Inactive user accounts are “not always being cancelled after workers leave their jobs,” auditor general Bonnie Lysyk wrote in her 2018 annual report, tabled Dec. 5 in the legislature. “These accounts are accessible on the Internet, creating a risk that confidential student information may be exposed to the public.”

Public-sector privacy breaches are a concern to underwriters because liability insurance can kick in if an organization is named in a negligence lawsuit.

An alleged privacy breach is the subject to two proposed class action lawsuits before the Ontario Superior Court of Justice.

The lawsuits allege that staff working for the Rouge Valley Health System sold contact information – on women who had given birth at the hospital – to people selling registered educational savings plans. The plaintiffs are seeking damages of about $450 million.

“Cybersecurity is the protection of computer systems and data from theft of, or damage to, their hardware, software or electronic data, as well as from disruption of the services they provide. It also includes protection against the misdirection of data to the wrong servers or recipients,” the 2018 Ontario auditor general’s states.

For school boards, there is a risk of identity theft perpetrated by cybercriminals, the auditor general added.

Nearly three in four Ontario school boards that replied to an Auditor General survey said they did provide formal information security awareness training to teachers and staff with access to their computer systems.

“As the methods and techniques used by attackers to manipulate school board staff into divulging sensitive information become increasingly sophisticated, the importance of providing updated cybersecurity awareness training continues to grow.”

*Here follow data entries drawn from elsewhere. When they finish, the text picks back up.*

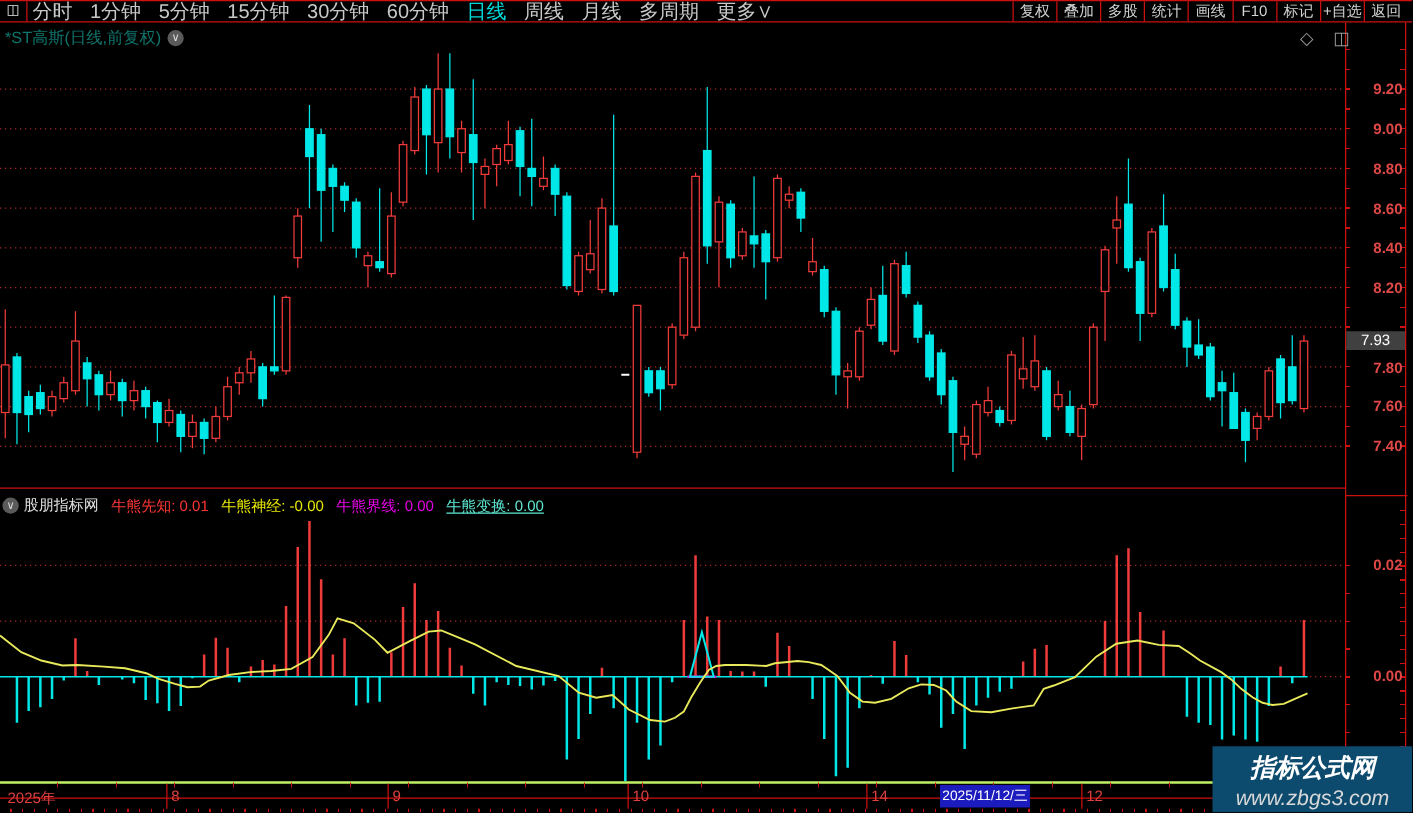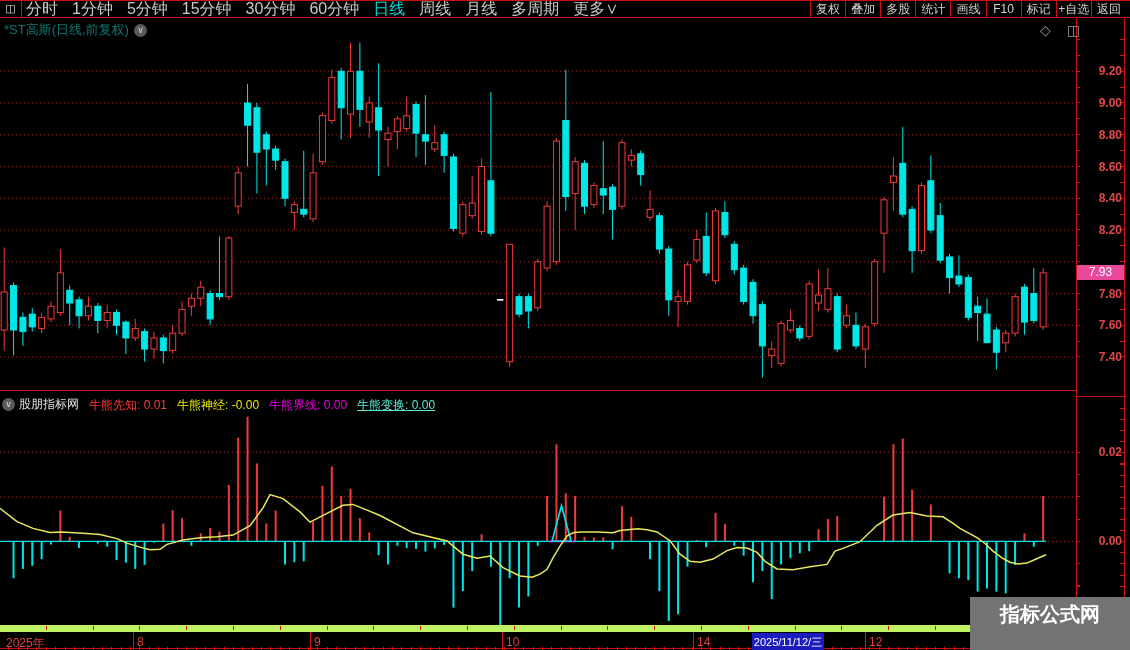"7.93" #curPrice { background: #ec4899 -> #404040 }
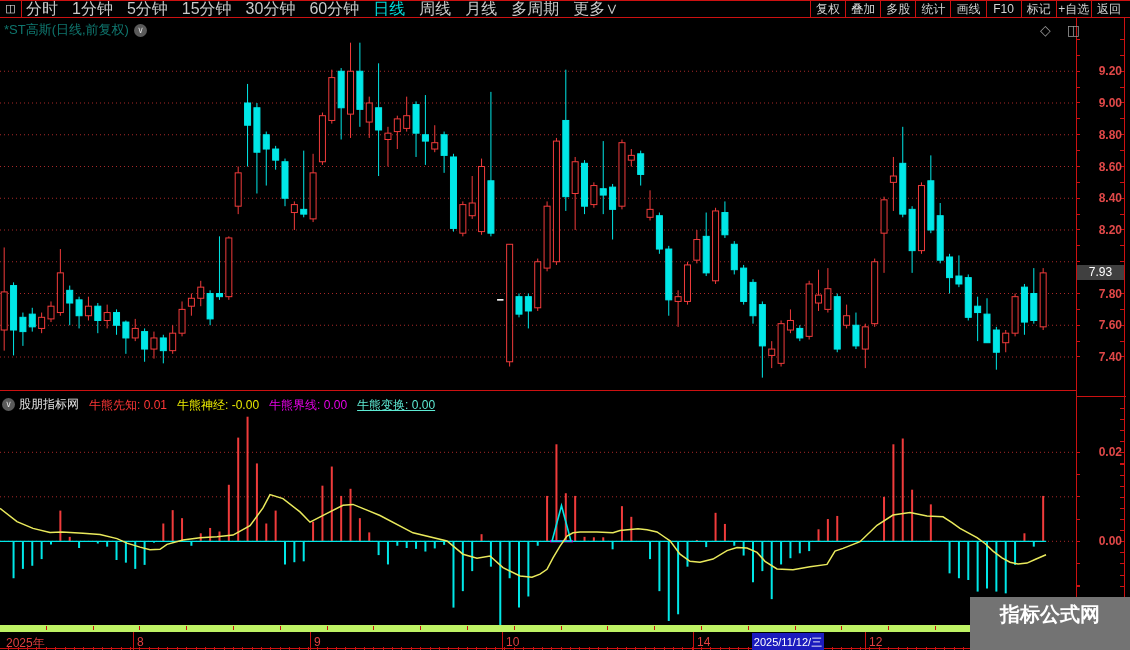"指标公式网" #watermark { background: #737373 -> #0c4a6e; font-style: none -> italic }
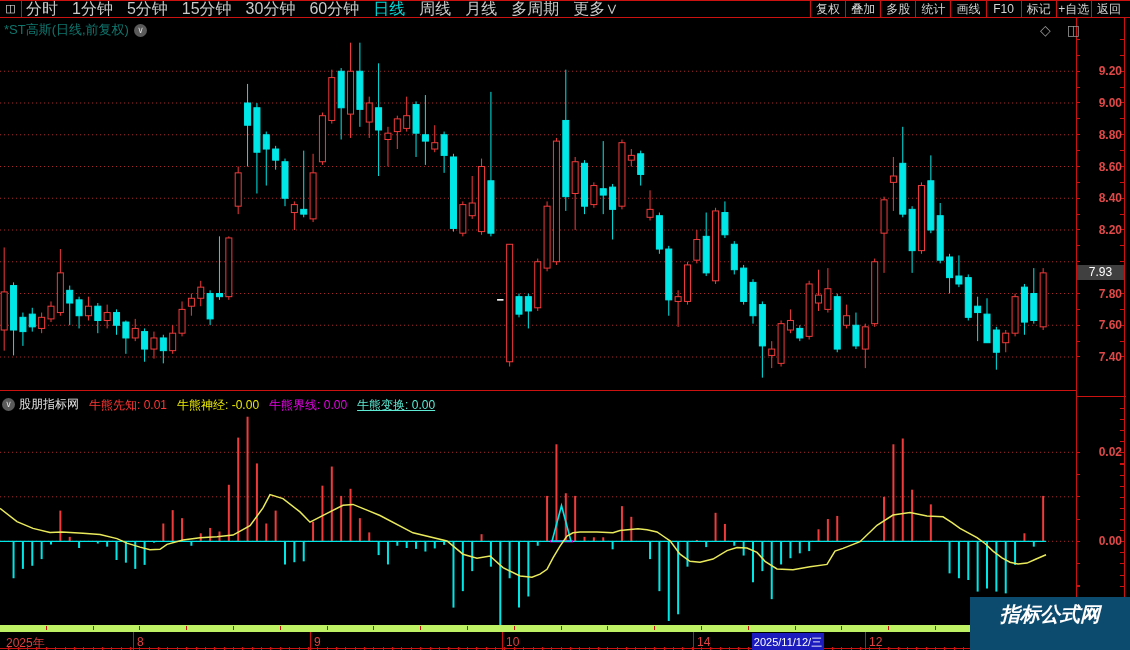"2025年" #dateBar { border-top: 7px solid #bef264 -> 2px solid #bef264; height: 24px -> 14px }
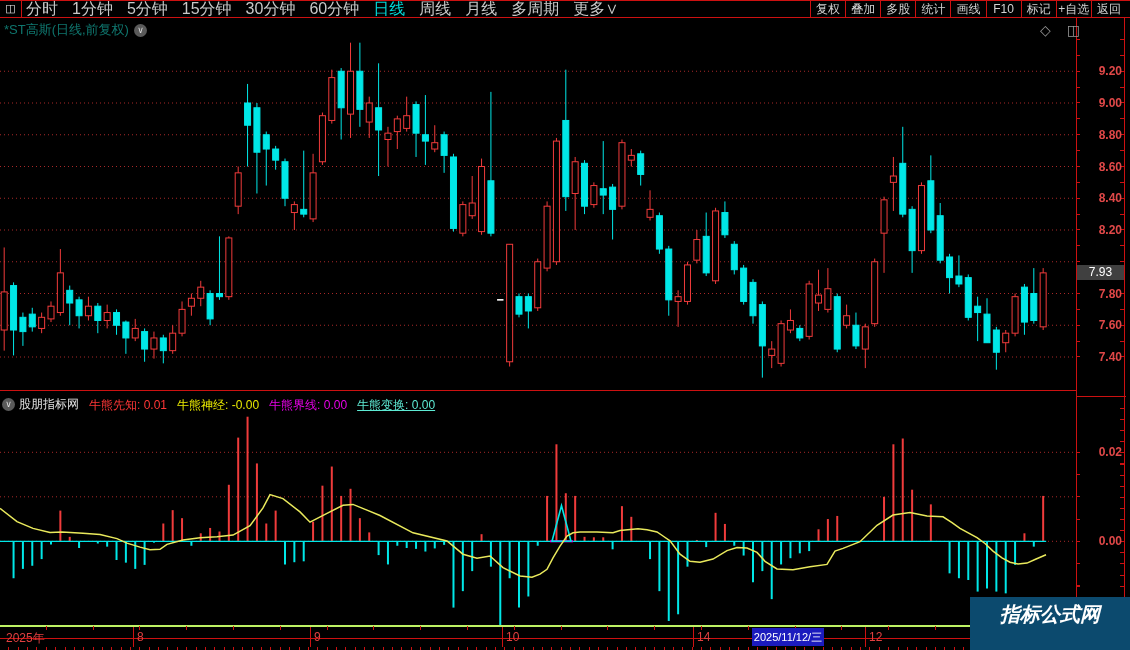"www.zbgs3.com" div { html: none -> <div>www.zbgs3.com</div> }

Recent privacy breaches affecting Canadians include an attack on Marriott International Inc. and Starwood Canada ULC hotels. Hackers stole contact information as well as credit card, passport and travel information belonging to as many as 500 million guests over four years,. The Canadian Press reported earlier.

An earlier breach involving  Norfolk General Hospital of Simcoe, Ont. resulted in a lawsuit and a coverage dispute involving Aviva, which had argued that it was not obligated to pay legal defense costs for a nurse who was sued. Judge Markus Koehnen of the Ontario Superior Court of Justice ruled against Aviva Canada, which argued the nurse’s conduct did not arise from the hospital’s operations.  Judge Koehnen reasonsed that the nurse’s conduct was one example of a risk that Aviva’s Professional and General Liability and Comprehensive Dishonesty, Disappearance and Destruction Insurance Policy was intended to cover.